1—challenges the traditional recording system and 

makes Champlin almost as happy as the hours spent 

singing in her bathroom and agonizingly mastering 

tracks did. She set out to prove that it she could 

accomplish a professional-sounding labor of love one a 

budget of $1000. But the experience also served as a 

lesson in making a profit by making herself happy. 

When Champlin decided to record, mix, and master her own solo CD, she had no idea what she was 

in for. "I started this because I wanted to prove that it could be done and I wanted to lay out the 

groundwork for anyone who wanted to do it themselves," she said. "I figured, stocking stuffers for my 

family and a CD [to sell] to stop looking like a jackass at those Town Hall things. I figured that 

basically anyone could scrape that budget together over the course of, say, a year, like I did." 
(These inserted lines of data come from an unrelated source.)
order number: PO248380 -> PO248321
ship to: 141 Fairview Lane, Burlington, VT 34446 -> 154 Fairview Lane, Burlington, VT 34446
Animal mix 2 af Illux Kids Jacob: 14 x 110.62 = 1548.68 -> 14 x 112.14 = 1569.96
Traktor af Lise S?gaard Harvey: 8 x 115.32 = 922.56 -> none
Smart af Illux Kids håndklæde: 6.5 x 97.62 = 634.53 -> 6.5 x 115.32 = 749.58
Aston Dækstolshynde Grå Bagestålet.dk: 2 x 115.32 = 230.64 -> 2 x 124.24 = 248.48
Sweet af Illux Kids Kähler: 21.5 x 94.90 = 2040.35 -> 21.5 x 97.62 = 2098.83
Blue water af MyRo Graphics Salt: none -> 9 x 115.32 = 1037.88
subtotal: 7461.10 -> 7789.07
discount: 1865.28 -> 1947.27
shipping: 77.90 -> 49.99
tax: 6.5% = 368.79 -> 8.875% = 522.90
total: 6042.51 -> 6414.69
In her budget, $1000 is sufficient for the project if only 150 physical copies are ordered. Though, with 

digital, she learned, only about five are really needed. "You can send it to CD Baby and they sell it all 

digitally. And then with Amazon and iTunes, you're set. You don't need the company anymore." 

When Champlin, best known as Pirelli from the Broadway revival of "Sweeny Todd," got the idea, 

her brother suggested she push her effort with an accompanying blog. She was shocked when 

readership quickly grew beyond her brother and mother. But she stayed honest with everyone.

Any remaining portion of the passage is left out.